- Born: September 4, 1977 (age 48) Wall Township, New Jersey, U.S.
- Education: University of Pennsylvania (BA)
- Occupation: Journalist
- Notable work: Notes on a Foreign Country: An American Abroad in a Post-America World
- Website: suzyhansen.com

= Suzy Hansen =

American writer

Suzy Hansen (born September 4, 1977) is an American writer. Her book Notes on a Foreign Country: An American Abroad in a Post-America World was a finalist for the 2018 Pulitzer Prize for General Nonfiction.

==Early life and education==
Hansen was born in Wall Township, New Jersey, to parents of Danish, Italian, and Irish descent. She attended Wall High School and the University of Pennsylvania for her undergraduate degree.

==Career==
After earning her degree, she worked as an editor at The New York Observer until 2007, when she received a fellowship from the Institute of Current World Affairs to conduct research in Turkey. While in Istanbul, she realized many misconceptions of how Americans view themselves versus how outsiders view them. This was the basis for her 2017 book, Notes on a Foreign Country: An American Abroad in a Post-America World. Her debut book about American misconceptions post 9/11 was a finalist for the 2018 Pulitzer Prize for General Nonfiction.

She also visited Greece, Egypt, Iraq, and Afghanistan to investigate how American influence caused trouble and misfortune for civilians in these countries.

In 2020, she accepted a visiting professorship position at Princeton University as their Ferris Professor of Journalism.

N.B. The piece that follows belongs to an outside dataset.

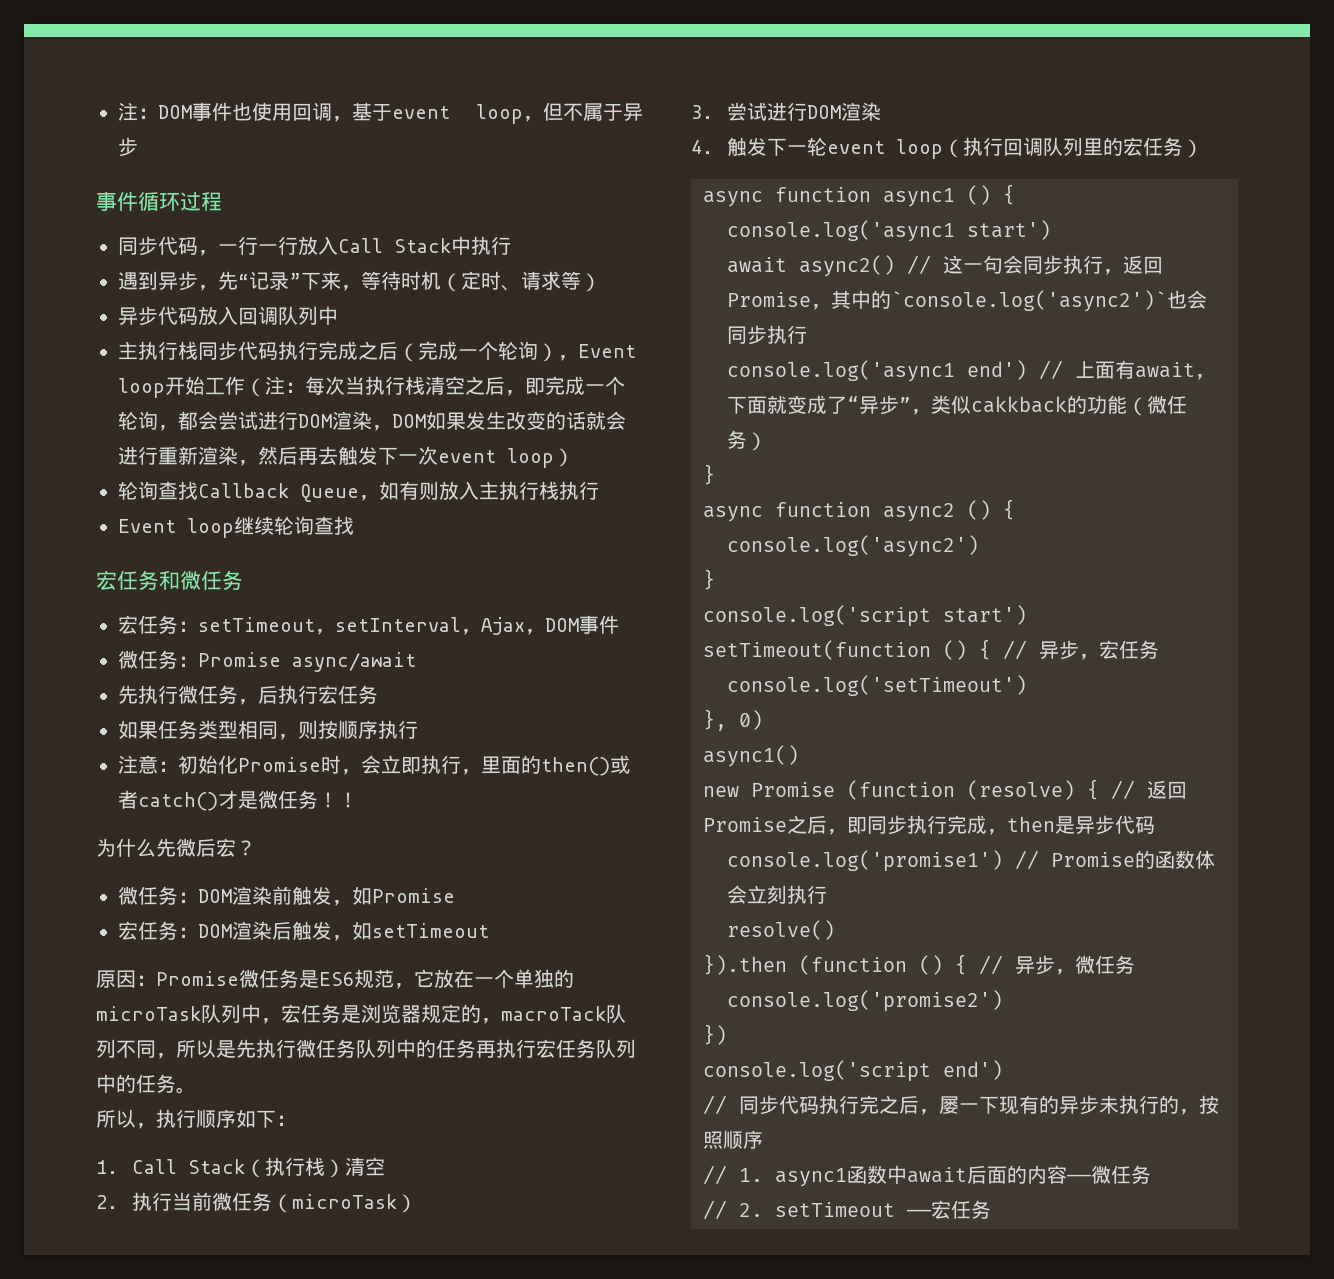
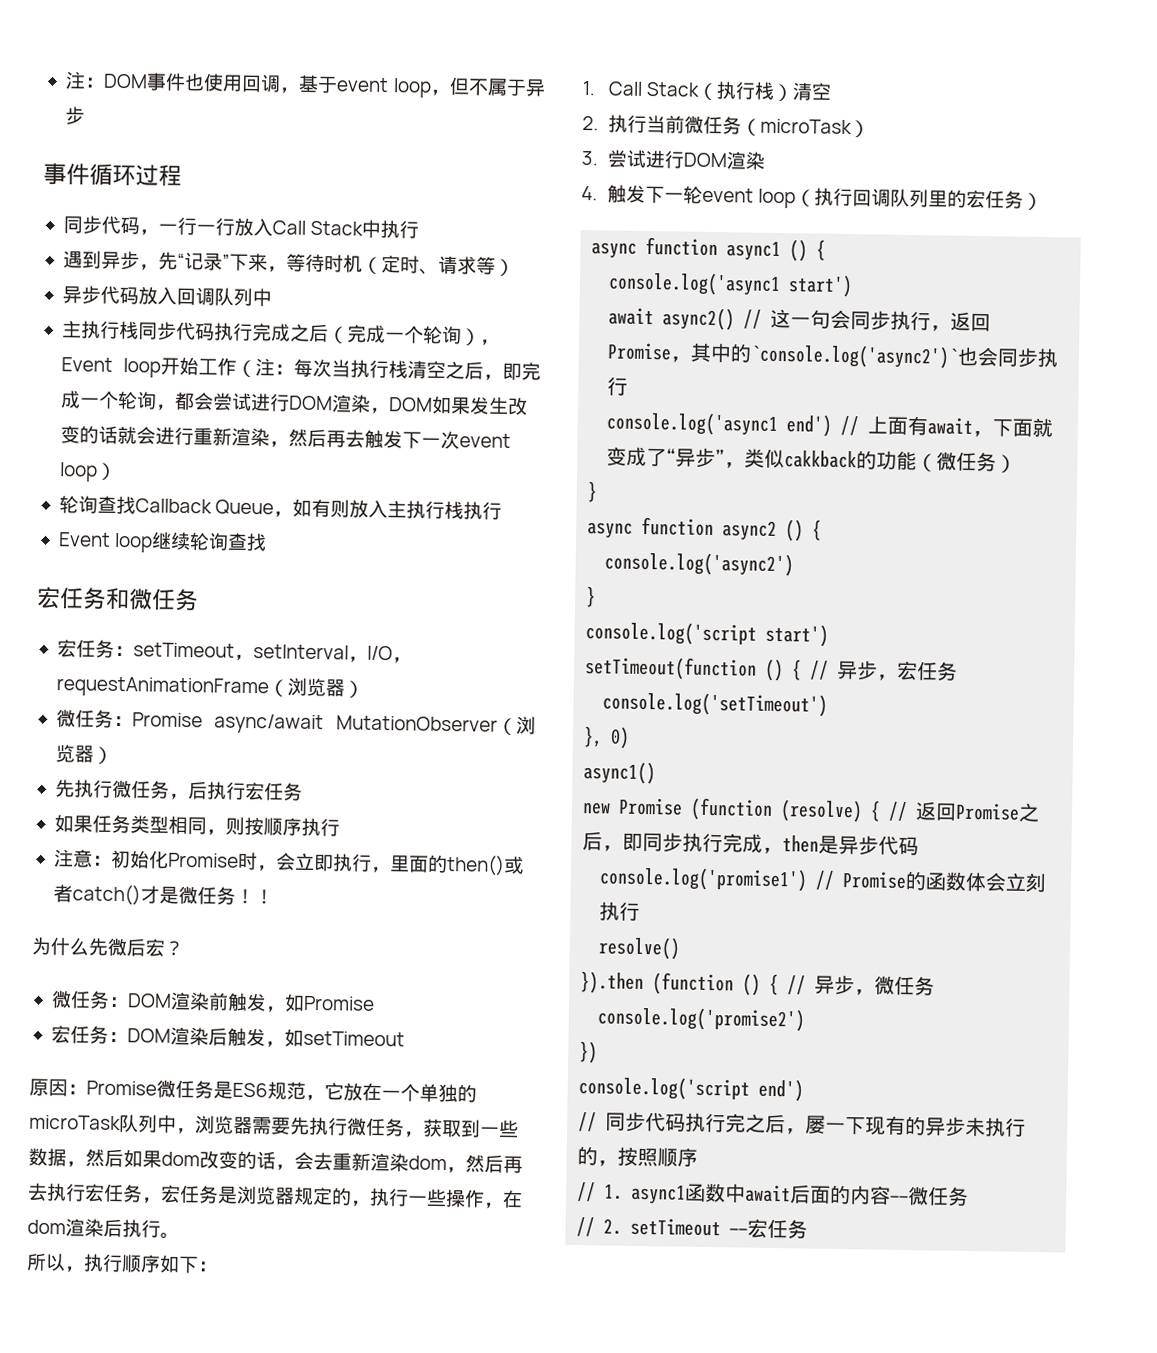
[481,615,619,635] Ajax，DOM事件 -> [366,645,412,664] [55,676,364,699] I/O，requestAnimationFrame（浏览器）
(416, 662) none -> [336,715,536,736] [54,744,113,764] MutationObserver（浏览器）
(281, 1021) none -> [195,1115,519,1139] [28,1147,523,1174] [27,1182,162,1204] 浏览器需要先执行微任务，获取到一些数据，然后如果dom改变的话，会去重新渲染dom，然后再去执行宏任务，
[501,1004,626,1023] [96,1039,636,1059] [96,1074,176,1093] macroTack队列不同，所以是先执行微任务队列中的任务再执行宏任务队列中的任务 -> [369,1187,523,1209] [27,1218,161,1238] 执行一些操作，在dom渲染后执行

She is also a contributing writer for The New York Times Magazine and Practitioner-in-Residence at New York University’s Kevorkian Center for Near Eastern Studies.

==Bibliography==
===Books===
- Suzy Hansen, Notes on a Foreign Country: An American Abroad in a Post-America World, 2017.
- From Life Itself: Turkey, Istanbul , and a Neighborhood in the Age of Erdogan, 2026.

===Articles===
- Suzy Hansen, "Twenty Years of Outsourced War" (review of Phil Klay, Uncertain Ground: Citizenship in an Age of Endless, Invisible War, Penguin Press, 2022, 252 pp.; and Phil Klay, Missionaries, Penguin, 2020, 407 pp.), The New York Review of Books, vol. LXX, no. 16 (19 October 2023), pp. 26–28. "Klay remains transfixed by the idea that in Iraq and Afghanistan, and in all contemporary American wars, there have been not only no definable diplomatic or political objectives, but also no definable military objectives. No one has any clue what they're fighting for or even 'clear benchmarks of success.' That means that there is no obvious enemy, or that one's perception of the enemy keeps shifting. 'If you think the mission your country keeps sending you on is pointless or impossible and that you're only deploying to protect your brothers and sisters in arms from danger,' Klay writes, 'then it's not the Taliban or al-Qaeda or ISIS that's trying to kill you, it's America.'" (p. 28.)